Indeed, parking or driving over a septic tank must be avoided at all costs, and this is especially true during periods of heavy rainfall. It is at this time that your septic tank system is most susceptible to disruption and damage.

What If You Built Structures or Have Existing Structures Built On Your Septic Tank?

access to a septic tank for the purpose of pumping The construction of any form of building over any section of your septic tank is never a wise decision. Due to the restricted access to the septic tank, the most common difficulty this causes is that septic maintenance (such as regular pumping) and repair become more difficult or time-consuming to do.
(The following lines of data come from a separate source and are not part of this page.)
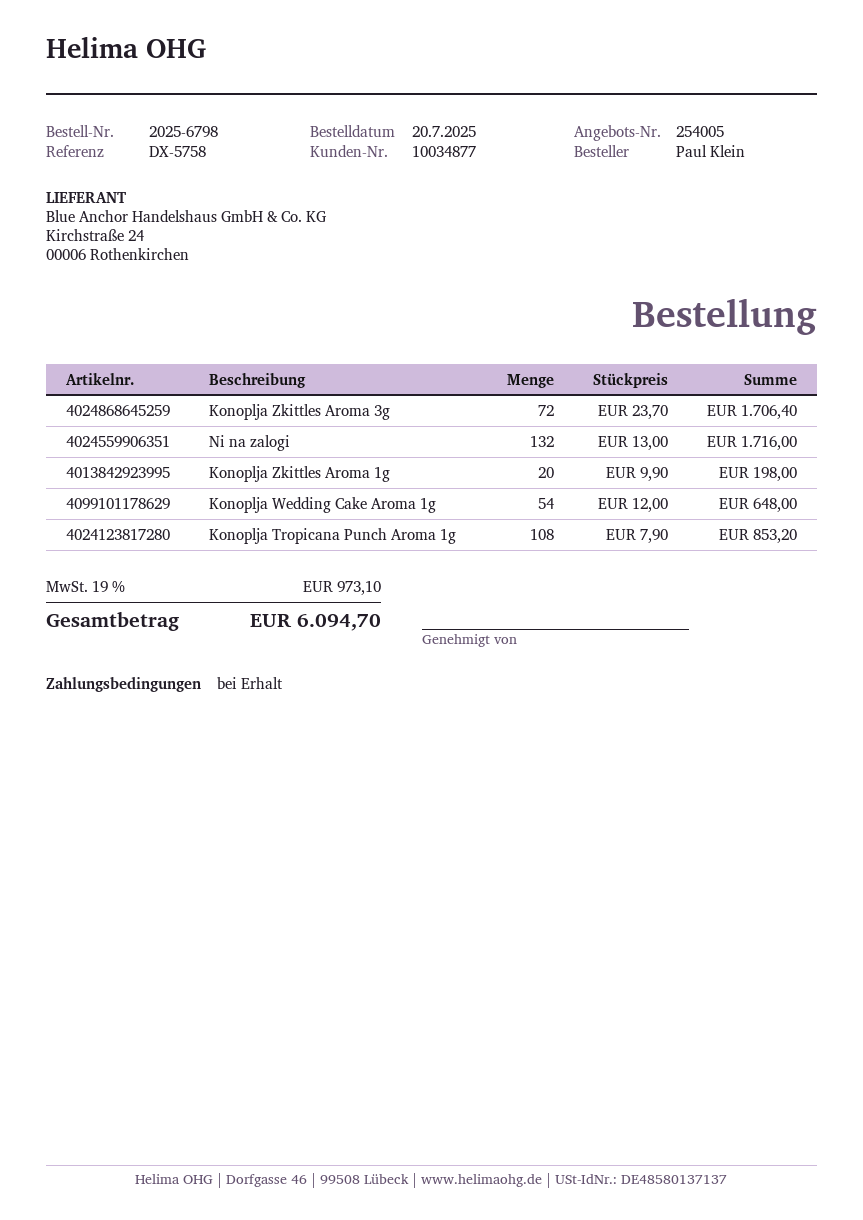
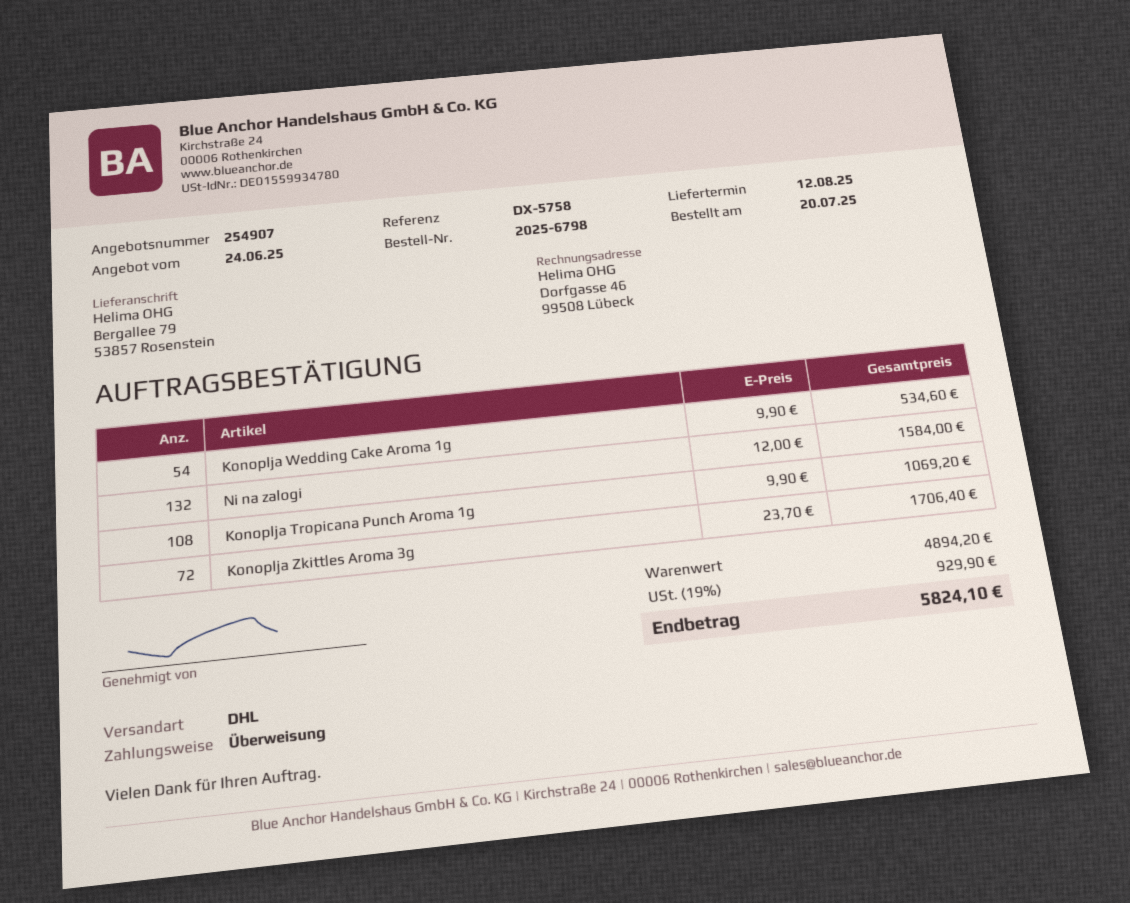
quote number: 254005 -> 254907
Ni na zalogi: 132 x 13.00 = 1716.00 -> 132 x 12.00 = 1584.00
Konoplja Zkittles Aroma 1g: 20 x 9.90 = 198.00 -> none
Konoplja Wedding Cake Aroma 1g: 54 x 12.00 = 648.00 -> 54 x 9.90 = 534.60
Konoplja Tropicana Punch Aroma 1g: 108 x 7.90 = 853.20 -> 108 x 9.90 = 1069.20
tax: 19% = 973.10 -> 19% = 929.90
total: 6094.70 -> 5824.10

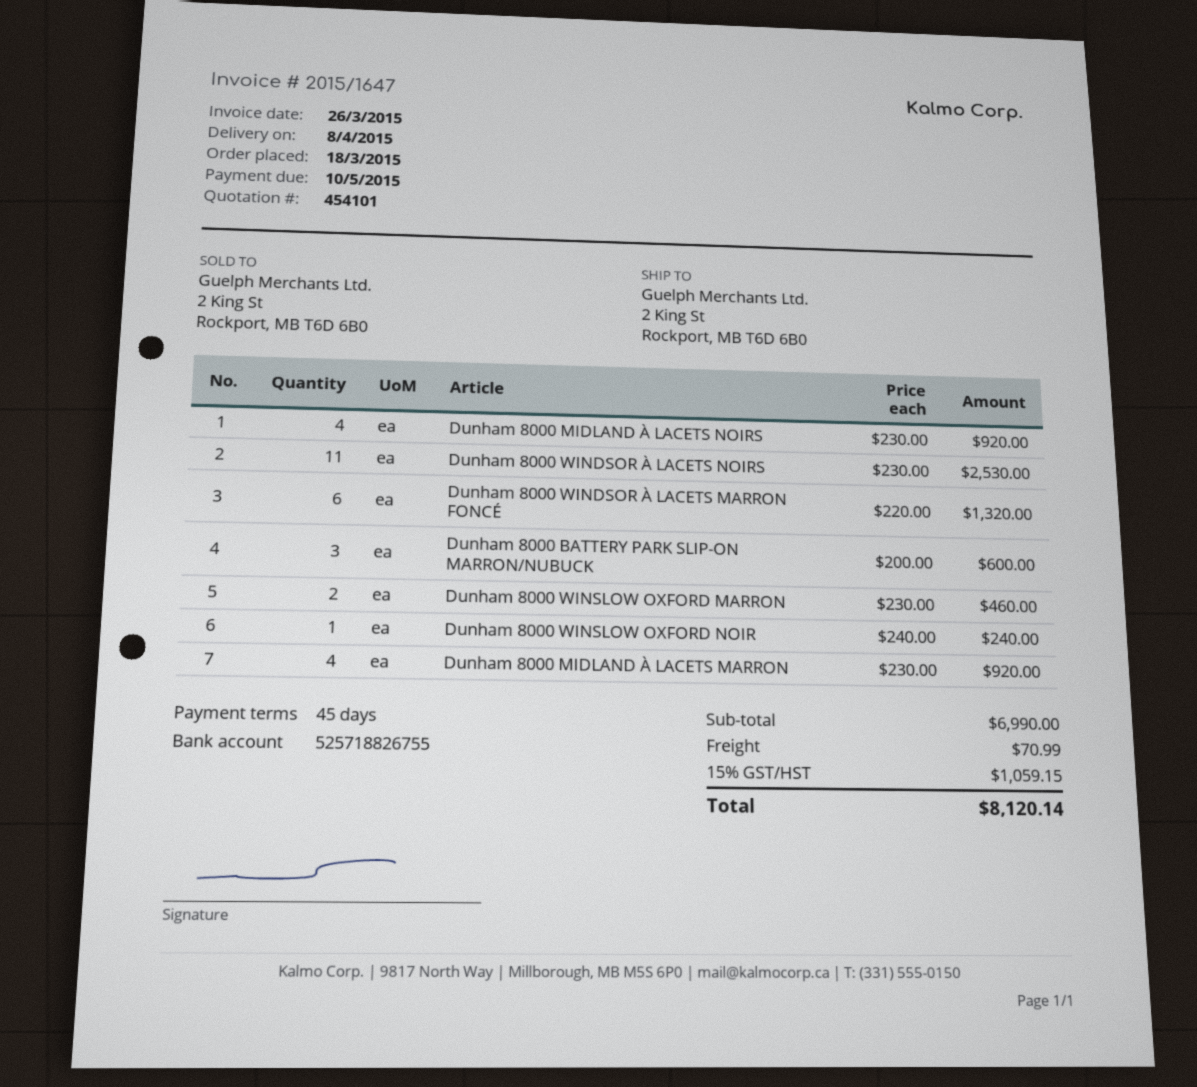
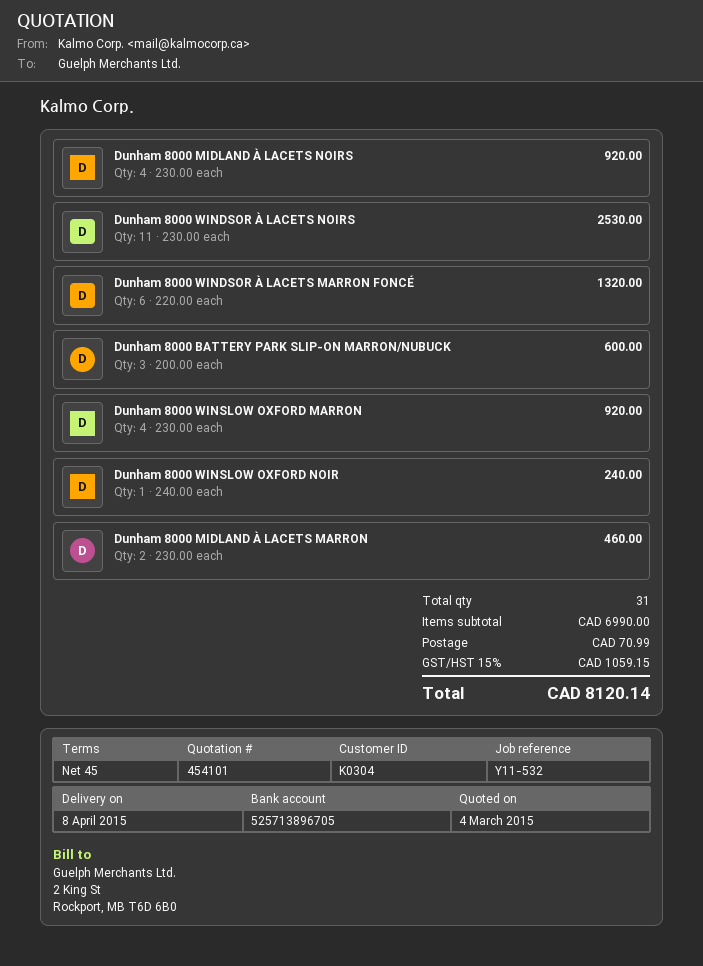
bank account: 525718826755 -> 525713896705
Dunham 8000 WINSLOW OXFORD MARRON: 2 x 230.00 = 460.00 -> 4 x 230.00 = 920.00
Dunham 8000 MIDLAND À LACETS MARRON: 4 x 230.00 = 920.00 -> 2 x 230.00 = 460.00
A significant number of homeowners and business owners have their sewage-disposal tanks concealed beneath wood decks, pool patios, driveways, or other construction annexes.

Building over your septic tank may be remedied by installing removable boards or trap doors, which allow for practical access to the septic tank while yet maintaining aesthetic appeal.

While your drain field takes use of the soil surrounding it to purify the flow from the septic tank, your septic tank does not.

The fact that you would be constructing over a large area that includes sewage water, which is exceedingly unsanitary, has not yet been brought up in conversation.

Ensure that you have easy access to the tank since it is required for periodic inspections and upkeep, as well as for emergency repairs.

It is not only impractical, but it is also prohibitively expensive.

It is exceedingly detrimental to the health of humans and animals if harmful gases leak out of the sewage treatment system and into the environment.

Building on top of your drain field condenses the soils and can cause damage to the below-ground system, which can result in a septic tank failure.

No, driving across your septic drain field is also not suggested under any circumstances.

When necessary, you should drive over your septic leach field to ensure that no long-term harm is done.

If you were to drive over it on a regular basis, the fill level in the system would certainly decrease, and the air movement in the system would be compromised.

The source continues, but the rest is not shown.